Version difference data
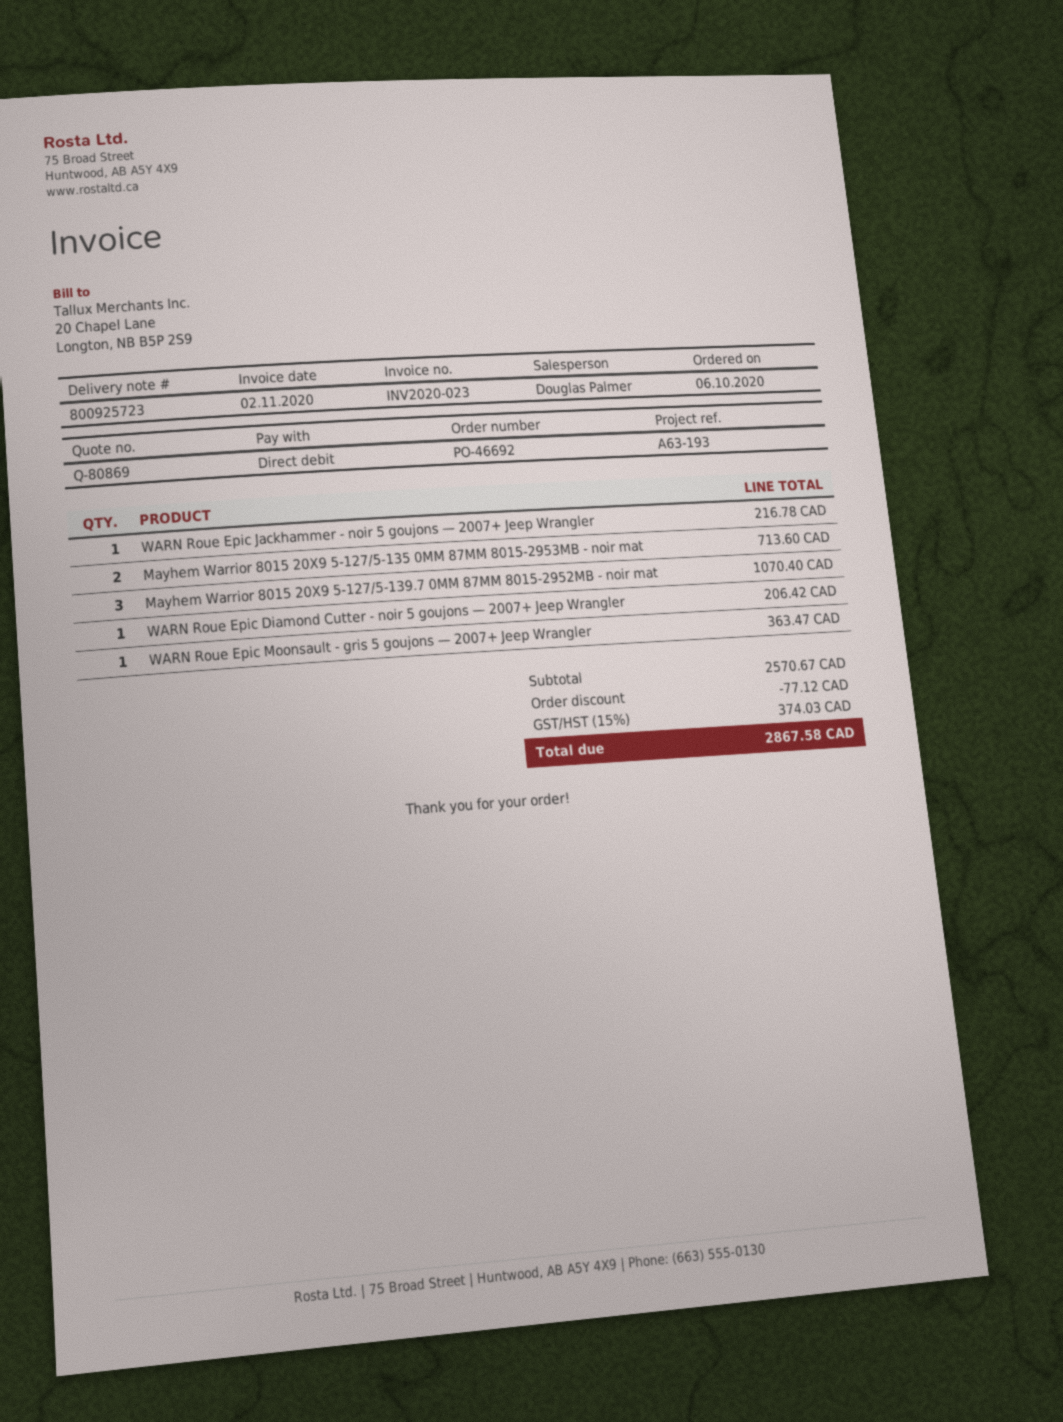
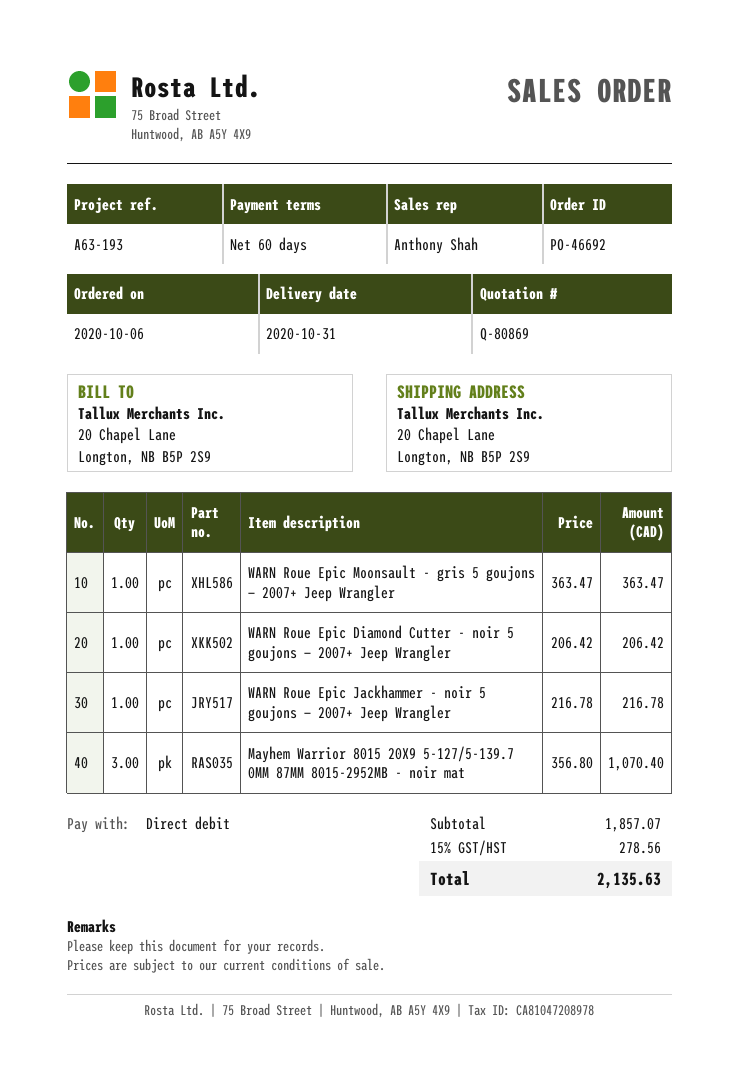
sales rep: Douglas Palmer -> Anthony Shah
Mayhem Warrior 8015 20X9 5-127/5-135 0MM 87MM 8015-2953MB - noir mat: 2 for 713.60 -> none
subtotal: 2570.67 -> 1857.07
discount: 77.12 -> none
tax: 15% = 374.03 -> 15% = 278.56
total: 2867.58 -> 2135.63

What is required — Among the lines above, list those that contain the word "none".

Task answer —
Mayhem Warrior 8015 20X9 5-127/5-135 0MM 87MM 8015-2953MB - noir mat: 2 for 713.60 -> none
discount: 77.12 -> none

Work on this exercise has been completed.